説明

説明

皆様、緊急事態宣言お疲れさまでした。発令から52日間の間、

「歯科医院を通じて感染したケースが一例もありませんでした」

これはすべての歯科医院の感染予防対策を徹底してくださったおかげだと思います。またこの数字は歯科医院の感染対策の安全性が実証されたものだと思います。これがワイドショーやニュースに取り上げられることはないと思いますが、今後もエビデンスをもった発信をしていきます。

さて話は変わりまして、今回は歯医者さんで行われる説明についてお話ししたいと思います。

河合歯科クリニックに来て下さる患者様に、よく「ここの歯医者はすごく説明をしてくれる」とおっしゃっていただきます。大変有り難いお言葉なのですが、これには理由がありまして。。。

すこし昔ばなしをさせて頂きます。僕がまだ勤務医だった頃、有難い事に非常に忙しく仕事をさせて頂いておりました。その時に受付の方から

「患者様からクレームがあります」

というメモが飛んできました。「ん?僕変なことしたかなぁ?」と思いながら、患者様のもとへ行きました。すると、、、

「〇〇の治療をしただけなのに、この金額は高い!!」

と言われました。治療内容は言えませんが、金額は確か800円くらいだったと思います。「いや、この治療をしたらこれくらいかかるだろ!!」とは言えず、

「申し訳ございません。今回行った治療は○○で、金額は全国一律で決まっているものです。」

とお伝えしました。すると

「わかりました。納得はできませんが支払います。納得はできませんが。」

と言われ、お代は頂き、帰られました。

さて、いったい何が問題だったのでしょう?

①治療はきちんと行った

②治療に準じて金額を頂いた(当たり前ですが不正請求はない)

③治療の金額は全国一律決まっている

当時僕が考えたのがこの三つでした。どう考えても

「僕に不備はありませんでした」

さて、もう原因はわかりましたね。たぶん読まれているのが一般の方であれば一瞬で分かると思います。読んているのが歯医者だと少しわかりにくいかもしれません。そう、正解は

「こんな三つのこと私は知らないよ」

です。そうなんです。歯医者からすれば当たり前のことでも、患者様からすれば当たり前じゃないんです。例えば、缶ジュースが自動販売機だいたい120円(130円?)なことってだいたいみんなわかりますよね?でも、自動販売機がない、缶ジュースがスタンダードではない国の人に、缶ジュースっていくら?って聞いても訳が分からないですよね?

さらに、加えて、当時の僕は忙しさにかまけて説明を当日しっかりしませんでした。「何回か来ている人だから大丈夫だろう」「前に説明したから大丈夫だろう」「800円くらいだし大丈夫だろう」という勝手な先入観で患者様を判断し、治療を行いました。今思えば本当に恥ずべき行為だと思います。

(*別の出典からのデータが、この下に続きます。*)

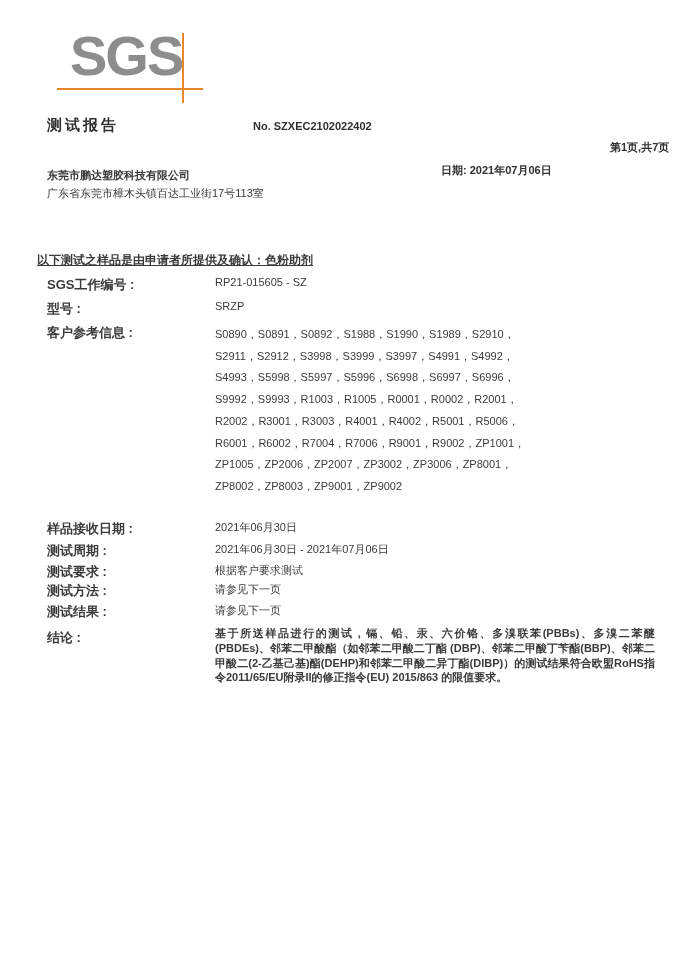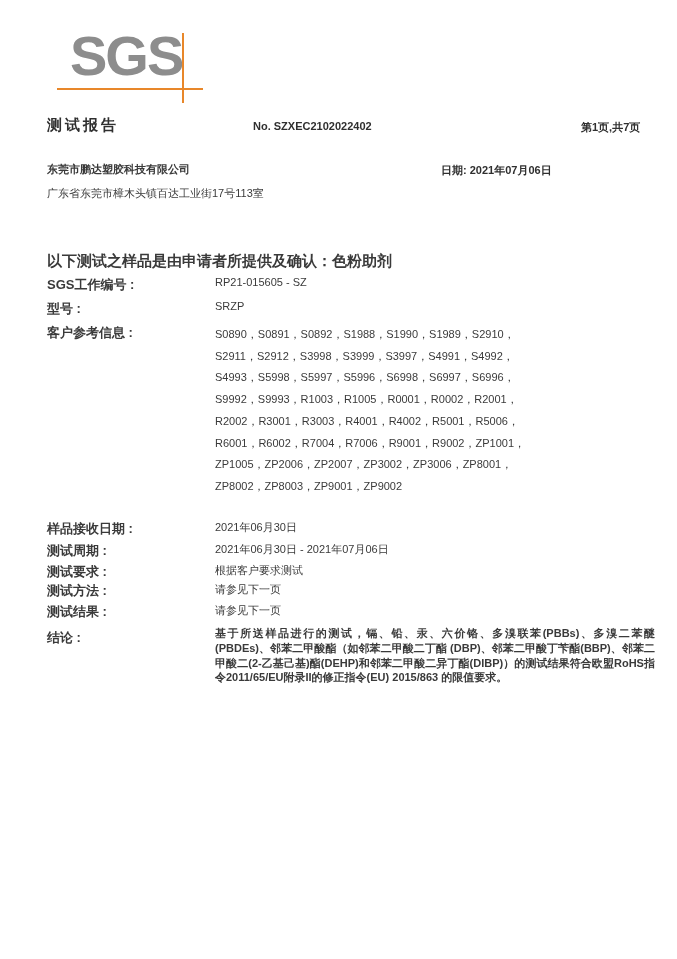"第1页,共7页" .page-info { left: 553px -> 582px; margin-top: none -> 20px }
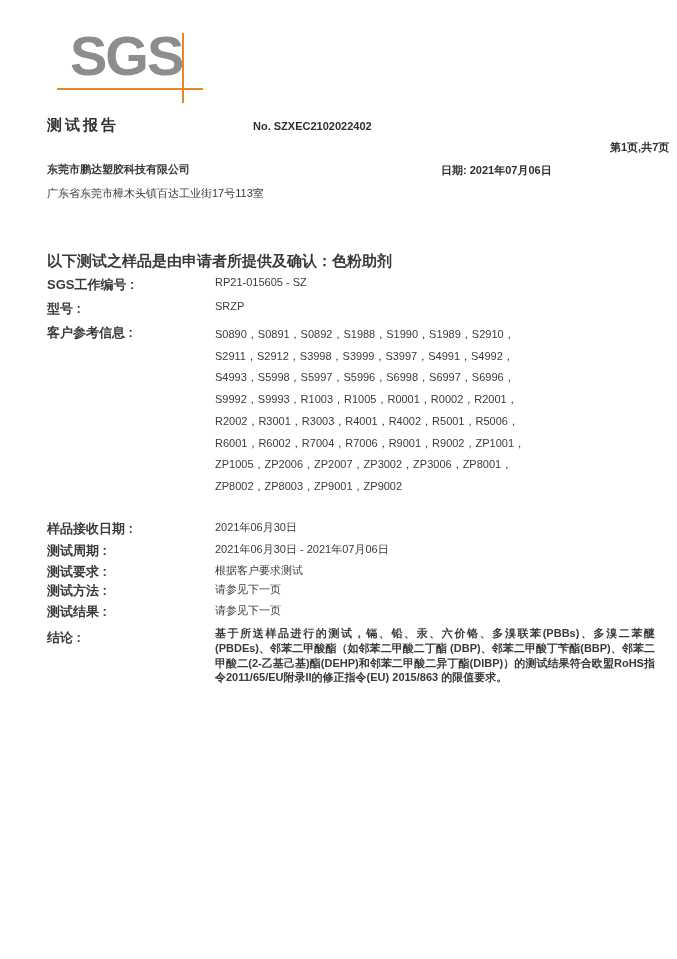"东莞市鹏达塑胶科技有限公司" .applicant-name { top: 162px -> 168px }
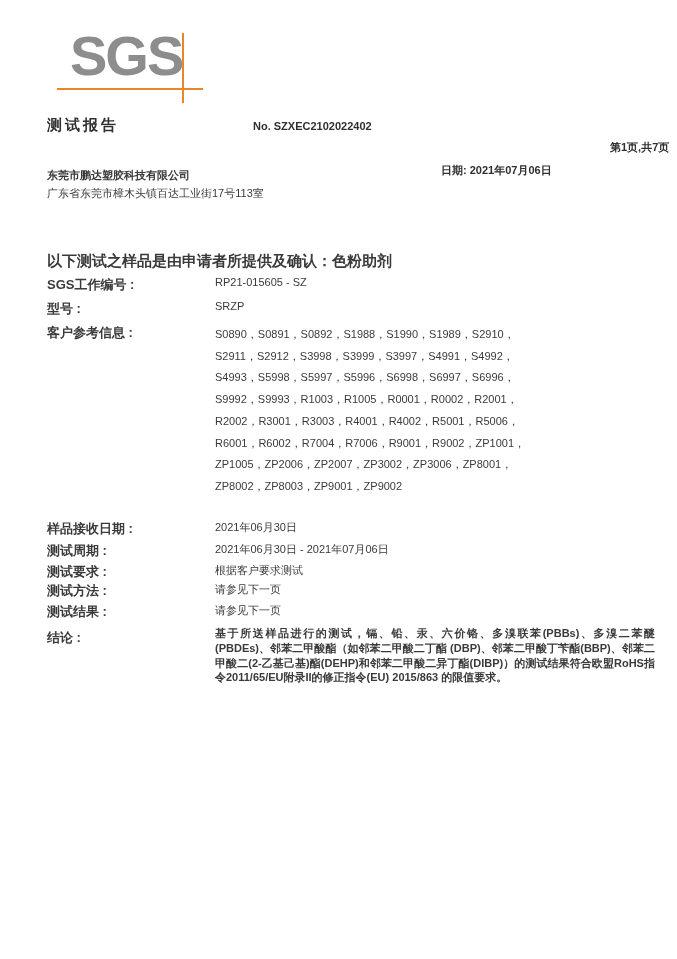"以下测试之样品是由申请者所提供及确认：色粉助剂" .statement { font-size: 15px -> 12px; left: 47px -> 37px; text-decoration: none -> underline }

人は価値のあるものにお金を出します。ブランドのバックに何十万とお金をかけるのはそこにブランドという価値があるからです。

人は価値のないものにお金を出したくありません。そこら辺の歩いている知らないおっさんが握ったおにぎりが、例え10円だとしてもいらないですよね?しっかりと制服をきて、手を消毒をして、おにぎり屋さんという店構えがあって初めて、知らないおっさんのおにぎりに価値ができるんだと思います。

そう。その患者様にとって、僕の治療は、ブランドバッグなんかではなく、知らないおっさんのおにぎりだったのです。もちろん手を抜いた治療をしたわけではありません。でもクレームが出てしまった。すべての原因は

「説明不足」

にありました。「〇〇さんのここを治すには、この治療が必要です。この治療をするにはこれくらいの期間と費用がかかります。この治療をされますか?」という質問があれば、この患者様はクレームを言われなかったのだと思います。その後、その患者様はしばらくはみえなかったのですが、半年後くらいに検診で来て頂きました。その時に、もう一度謝り、しっかりとした説明を行いました。それからは定期的に来ていたので満足してくださっていたのではないかなぁと思います。

今回は、僕の恥ずかしい過去のお話と共に「説明」の大切さについてお話しさせていただきました。どうしても歯医者と聞くと「怖い」「高い」「不安」といった声がよく聞こえます。それを河合歯科クリニックでは少しでも拭えるよう、しっかりとした説明を行ってまいります。ほかの歯医者さんよりもちょっと話が長いかもしれませんが、何卒ご了承ください。それではまた。